Read here a short article on how we are using WordPress to curate digital professional portfolios as part of our teacher growth and development program:
Some selected notes:
Stephen Heppell opened the first day of the conference proper, with a keynote reinforcing much of his message from the Masterclass. An overarching theme was ‘mending the world through connected learning’.
Stephen reminded the conference of the blogging project, ‘Quadblogging’, set up to allow four schools to ‘find’ each other and spend a week for each of four weeks as the focus of the other three schools. During that week, different perspectives are offered on students’ writing. The first project proved amazingly successful, with students at the Heathfield Primary School where David Mitchell is the Deputy realising incredible results in SATS – writing at Level 5 increased from 9% to 60% in a year.
There was more explanation of his reasoning behind giving his grandchildren a mobile phone before they start school – essentially, he wants to normalise the use of them so that they are removed from the ‘forbidden fruit’ category well before school starts.
One aspect of his presentation left me thinking about the pace of learning: I believe he was arguing for accelerating the current pace of learning to reflect how quickly students can get on top of what we currently require them to learn. He talked of students who graduate precociously, in favourable terms. My question: if time to reflect on learning – to develop metacognition – is also essential, and it requires increasing levels of cognitive maturity to become accomplished in metacognition, then accelerating would seem counter-productive?
Stephen Harris – Northern Beach Christian School/ SCIL
This session was crammed with ideas about 21st C learning enabled by technology but empowered by reconceptualising learning spaces, pedagogy and staff development.
Of particular resonance for me:
- His use of pithy statement implying the ‘mode of operation’ – rather than just offer a vision, the school states what kind of practice/ mindset best supports that vision
- Importuning us to ‘do, then think’ – schools ‘think too much’. A simple diagram where ideas are prototyped and either embedded if successful or sent back for further thought if not summed this up. Design thinking is at the ehart of everything
- the leadership model was redesigned to have a project-based group, which changes according to need – a responsive leadership model
- administrative support structures need to be redefined to reflect new administrative structures. Piggybacking onto old structures eventually reaches a limit.
- leadership team members are encouraged to ‘kick the ball’ without constantly checking with the Principal beforehand. The ball game metaphor continued with teachers being encouraged to move as a team to where the ball will be, not where it is.
- A key phrase around the school is ‘I’m curious about…’
- Teams of students greet all students every morning at the gate
- the day comprises 4 x 75 minute teaching slots
- project based learning was rolled out across the curriculum over 3 years
The School’s Sydney Centre for Innovation in Learning (SCIL) was referred to several times as worth engaging with in one of the programs they make available.
Brisbane Boys’ College – Middle School Building Project
This presentation, by Matthew O’Brien, Head of Strategic Planning, took us through the design process that led to the new Middle Schooling precinct at BBC. With considerable flexibility in the spaces themselves -very attractively appointed – the challenge is to adapt pedagogy to exploit it.
Wilson architects were praised for their expertise; there is a site-wide master plan of which this is integral. (Coherent signage was also a priority!)
As part of the preparatory process, a video was made to share with the community showing the construction while explaining the design principles.
Damian Howard, Assistant Principal, St Raphael’s School, Melbourne
Damian began by putting his school into context – its heritage and proximity to a particular prison!
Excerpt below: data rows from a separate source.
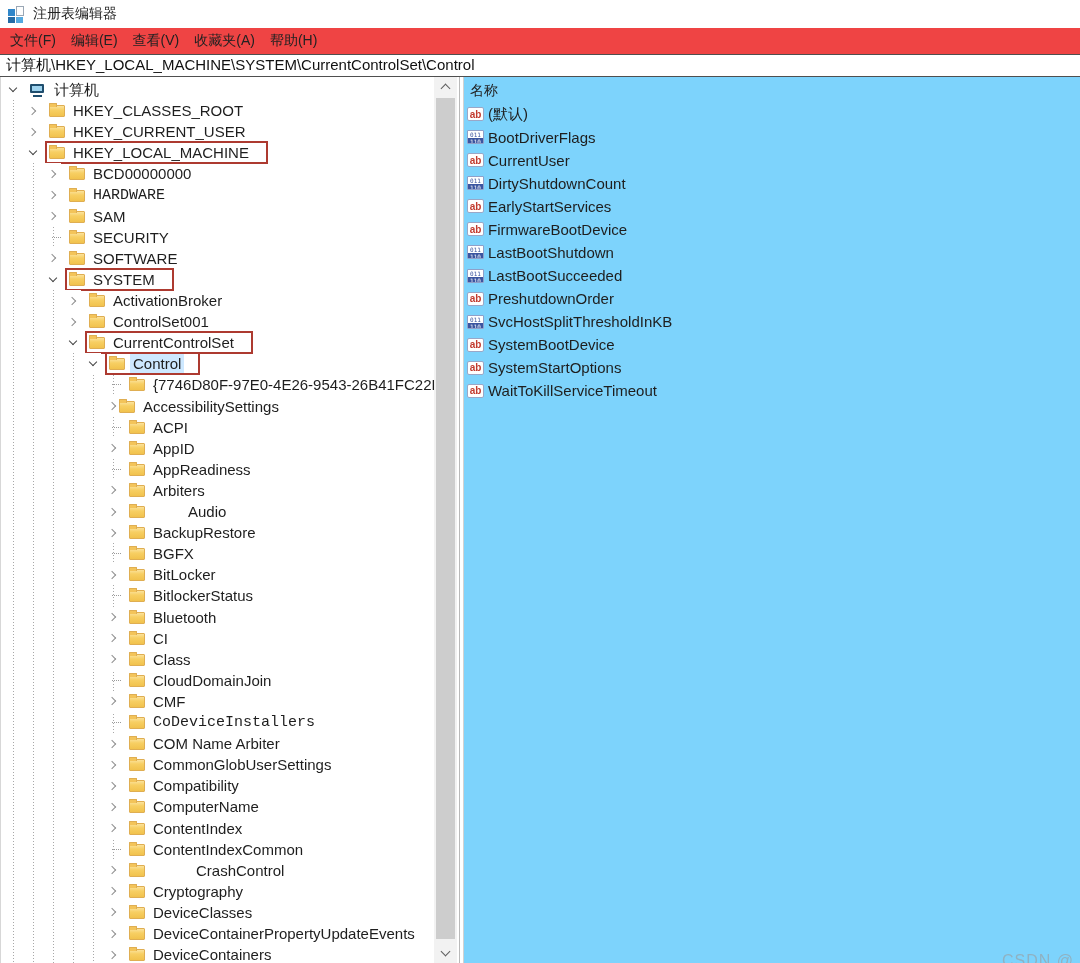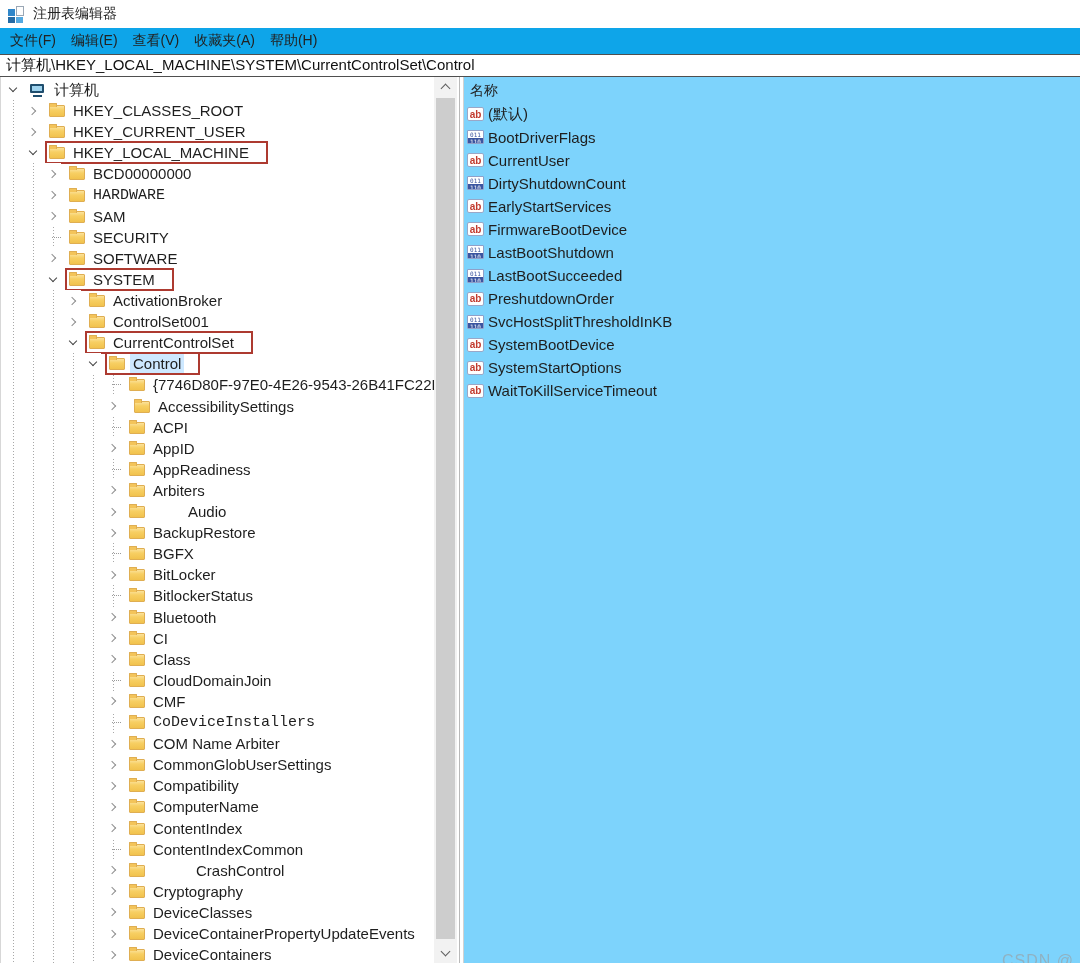--- a/index.html
+++ b/index.html
@@ -18,7 +18,7 @@
   .appicon .doc { position:absolute; left:8px; top:0; width:8px; height:10px; background:#fdfdfd; border:1px solid #9aa7b5; }
 
   
-  #menubar { position:absolute; left:0; top:28px; width:1080px; height:26px; background:#0ea5e9;
+  #menubar { position:absolute; left:0; top:28px; width:1080px; height:26px; background:#ef4444;
     display:flex; align-items:center; padding-left:10px; }
   #menubar .mitem { font-size:14px; margin-right:15px; color:#222; cursor:default; }
 

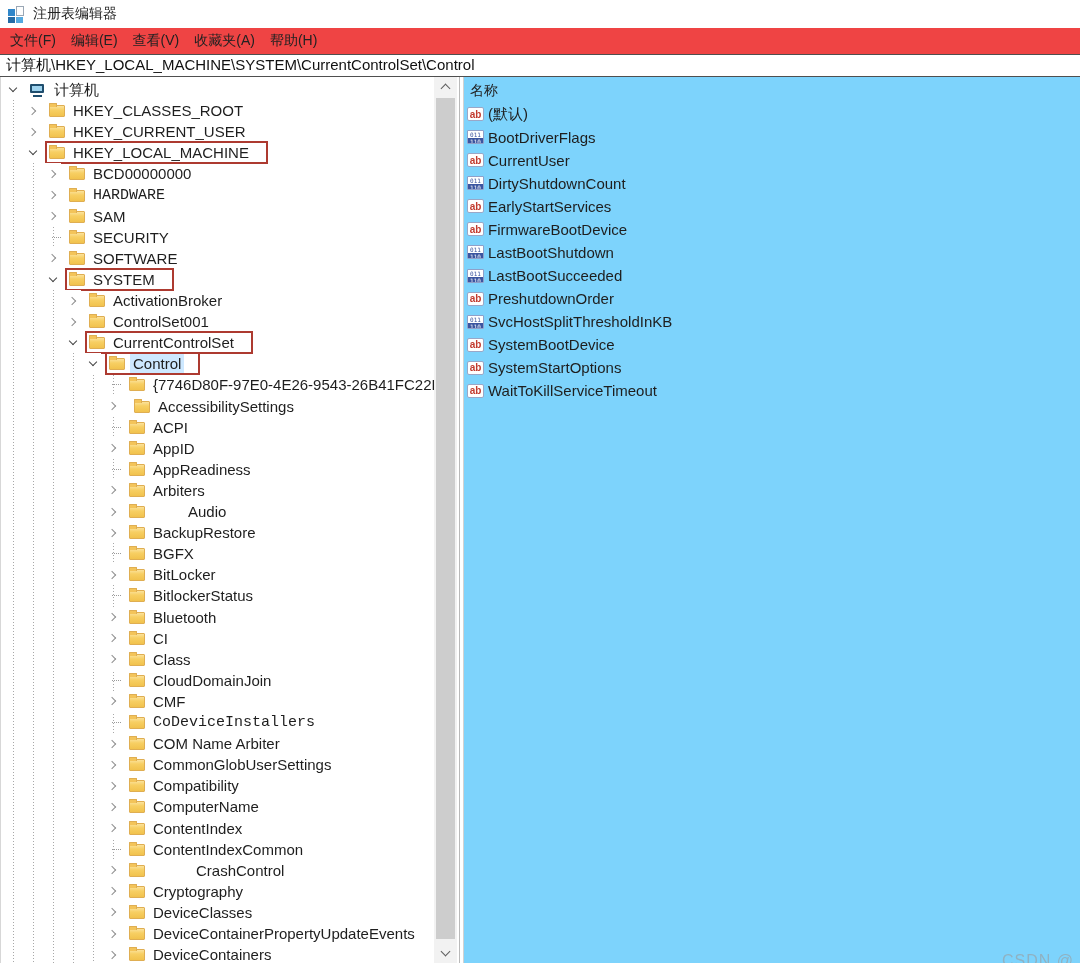--- a/index.html
+++ b/index.html
@@ -239,7 +239,7 @@
         </div>
         <div class="trow" style="top: 318.5px;">
           <span class="expander collapsed" style="left: 104px;"></span>
-          <span class="tcontent" style="left: 131px; justify-content: space-between;">
+          <span class="tcontent" style="left: 116px; justify-content: space-between;">
             <span class="folder"></span>
             <span class="tlabel">AccessibilitySettings</span>
           </span>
In essence a fairly traditional and less than affluent context meant little change had occurred until recently.
He reminded us of Michael Fullan’s exhortation to create learning places that make learning ‘contagious’, something of a theme of the school. He also is an advocate for student voice- taking control of their leaning, he says, is key. The work of Dr Jeni Wilson was briefly alluded to.
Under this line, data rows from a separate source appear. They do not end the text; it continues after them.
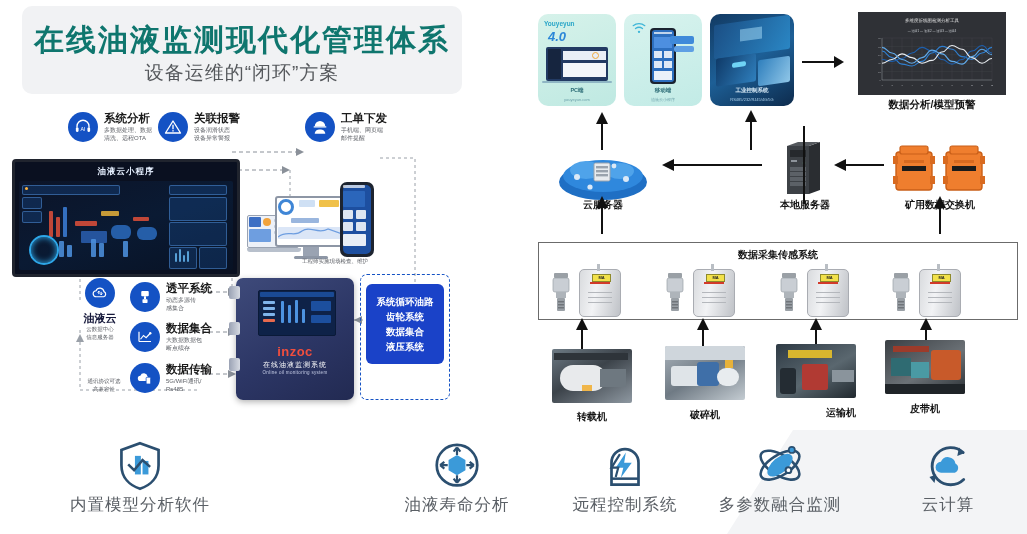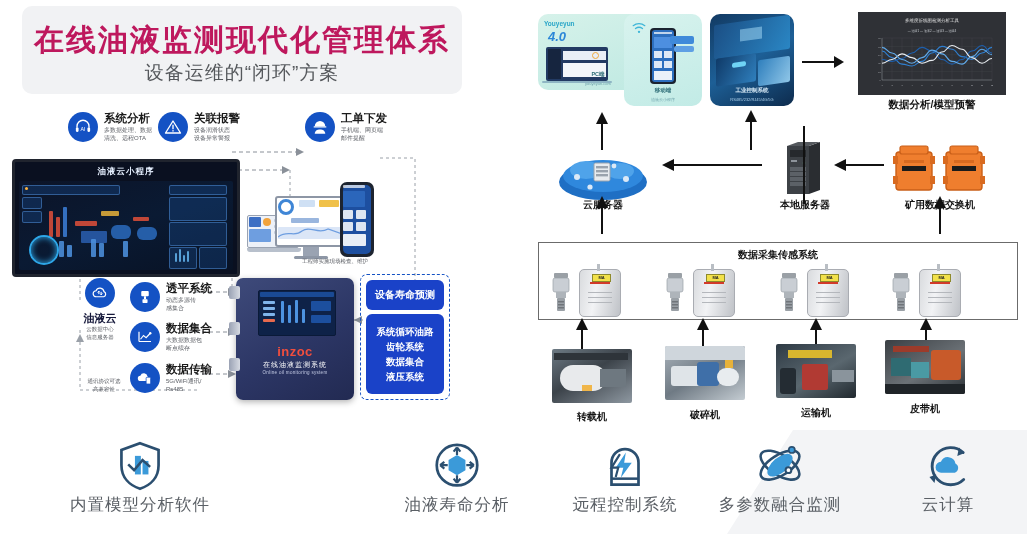--- a/index.html
+++ b/index.html
@@ -12,7 +12,7 @@
   .title-card{left:22px;top:6px;width:440px;height:88px;background:#f1f2f4;
               border-radius:10px;}
   .title-main{left:22px;top:20px;width:440px;text-align:center;
-              font-size:30px;font-weight:bold;color:#be185d;letter-spacing:2px;}
+              font-size:30px;font-weight:bold;color:#0f766e;letter-spacing:2px;}
   .title-sub{left:22px;top:60px;width:440px;text-align:center;
              font-size:19px;color:#55585c;letter-spacing:1px;}
 

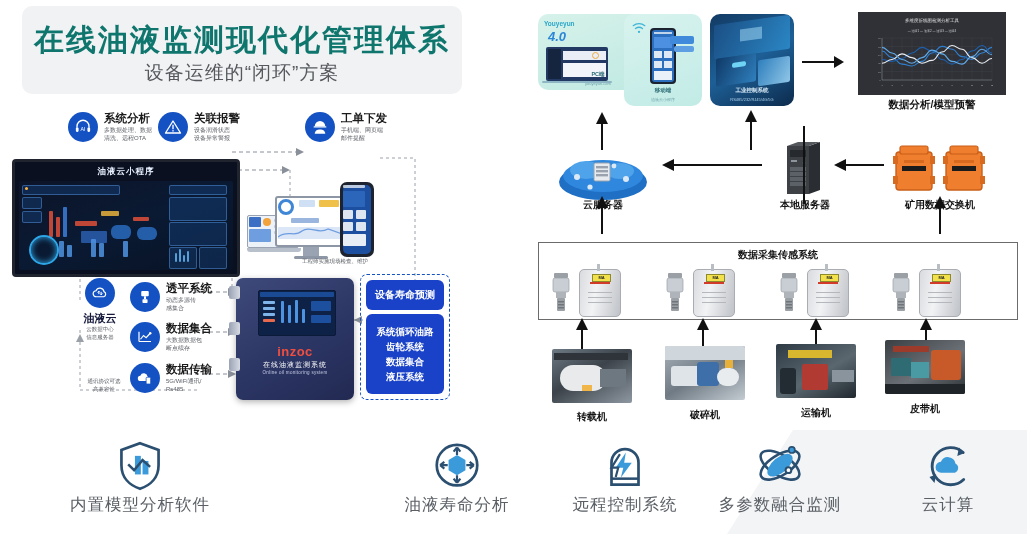--- a/index.html
+++ b/index.html
@@ -384,7 +384,7 @@
     </div>
   </div>
 
-  <div class="abs card" style="left:538px;top:14px;width:78px;height:76px;background:linear-gradient(160deg,#d6f2ea,#bfe9e2);padding-left:42px;">
+  <div class="abs card" style="left:538px;top:14px;width:78px;height:92px;background:linear-gradient(160deg,#d6f2ea,#bfe9e2);">
     <div style="position:absolute;left:6px;top:6px;font-size:6.5px;font-weight:bold;color:#2aa6c8;">Youyeyun</div>
     <div style="position:absolute;left:10px;top:15px;font-size:13px;font-weight:bold;font-style:italic;color:#2b86d8;">4.0</div>
     <div style="position:absolute;left:8px;top:33px;width:62px;height:34px;background:#223a63;border-radius:2px;">

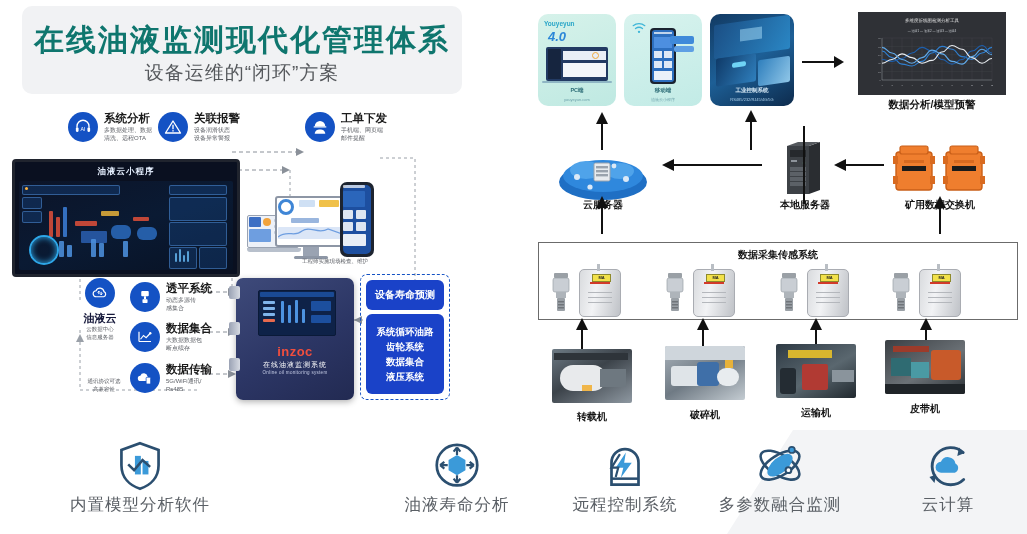--- a/index.html
+++ b/index.html
@@ -375,7 +375,6 @@
   </div>
 
   <div class="abs dbox">
-    <div class="dbox-a">设备寿命预测</div>
     <div class="dbox-b">
       <div>系统循环油路</div>
       <div>齿轮系统</div>

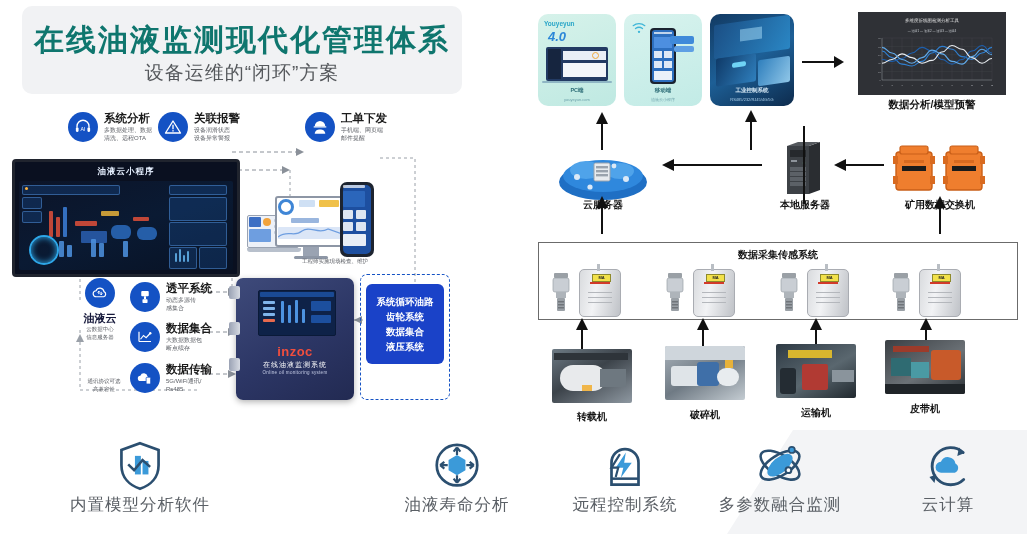--- a/index.html
+++ b/index.html
@@ -690,7 +690,7 @@
     <div style="position:absolute;left:4px;top:24px;width:16px;height:26px;background:#242c33;border-radius:3px;"></div>
     <div style="position:absolute;left:56px;top:26px;width:22px;height:12px;background:#8a949c;"></div>
   </div>
-  <div class="photo-lbl" style="left:776px;top:406px;">运输机</div>
+  <div class="photo-lbl" style="left:776px;top:406px;text-align:right;">运输机</div>
 
   <div class="photo" style="left:885px;top:340px;background:linear-gradient(150deg,#3a3f44,#6b7176 55%,#2a2f33);">
     <div style="position:absolute;left:6px;top:18px;width:20px;height:18px;background:#2f6b72;"></div>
Damian used the extended metaphor of force/ friction/ intertia/ momentum to explain his school’s journey. For example, he explained that change requires force to get started; friction slows- or stops – change; inertia is the tendency not to change what you’re doing – he encountered a fair deal of that. Momentum trying to build it – is a major task. When asked why he was pushing for change that unsettled staff? ‘Schools are for children not staff’. The ultimate response.